#### Data to process
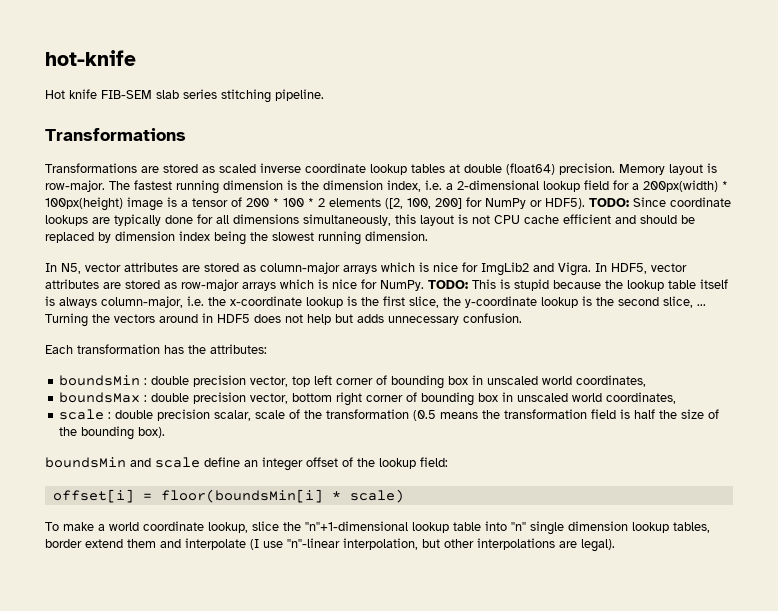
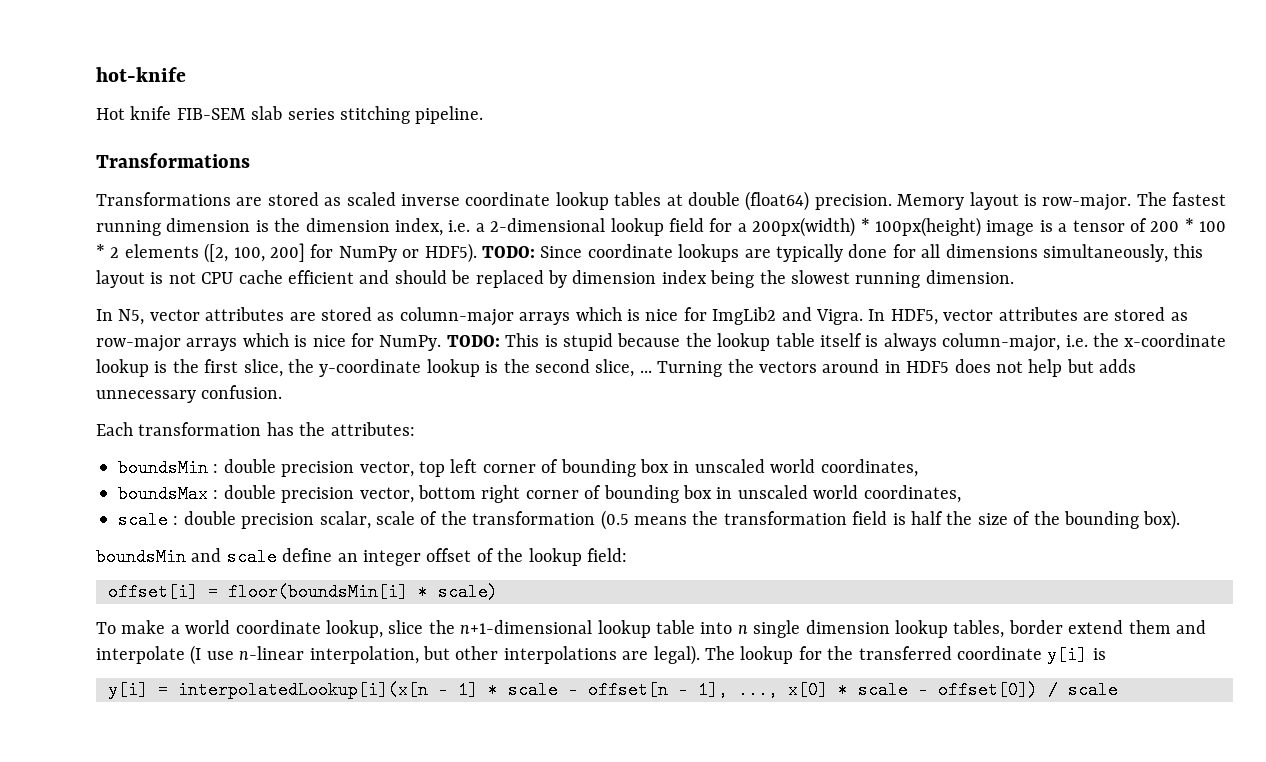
[305,521,408,531] ''n''+1-dimensional -> [460,620,593,634] n+1-dimensional
[511,522,526,531] ''n'' -> [737,625,748,634] n
[287,538,340,548] ''n''-linear -> [239,646,305,660] n-linear
(615, 545) none -> [704,646,1106,664] [108,681,1118,699] The lookup for the transferred coordinate y[i] is // y[i] = interpolatedLookup[i](x[n - 1] * scale - offset[n - 1], ..., x[0] * scale - offset[0]) / scale

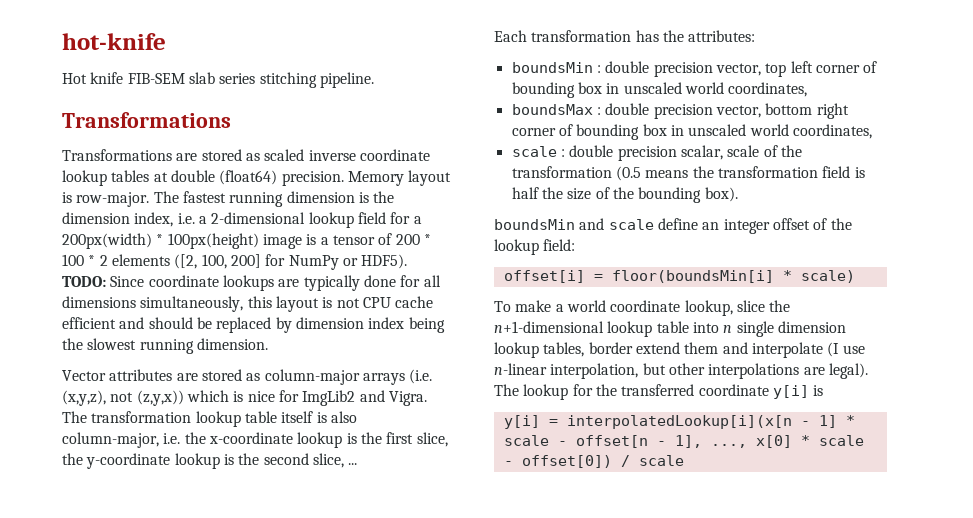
[96,309,200,325] In N5, vector -> [62,370,106,381] Vector
(571, 318) none -> [409,369,433,384] [62,390,184,406] (i.e. (x,y,z), not (z,y,x))
[868,307,1188,325] [96,333,712,352] In HDF5, vector attributes are stored as row-major arrays which is nice for NumPy. TODO: This is stupid because the -> [62,411,192,423] The transformation
[883,333,937,351] always -> [330,411,357,423] also
[657,359,1137,377] [96,385,283,403] Turning the vectors around in HDF5 does not help but adds unnecessary confusion. -> (358, 464) none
########
> **What is needed**
Every line above that includes the word "none" should be listed.

> **Answer to the problem**
(615, 545) none -> [704,646,1106,664] [108,681,1118,699] The lookup for the transferred coordinate y[i] is // y[i] = interpolatedLookup[i](x[n - 1] * scale - offset[n - 1], ..., x[0] * scale - offset[0]) / scale
(571, 318) none -> [409,369,433,384] [62,390,184,406] (i.e. (x,y,z), not (z,y,x))
[657,359,1137,377] [96,385,283,403] Turning the vectors around in HDF5 does not help but adds unnecessary confusion. -> (358, 464) none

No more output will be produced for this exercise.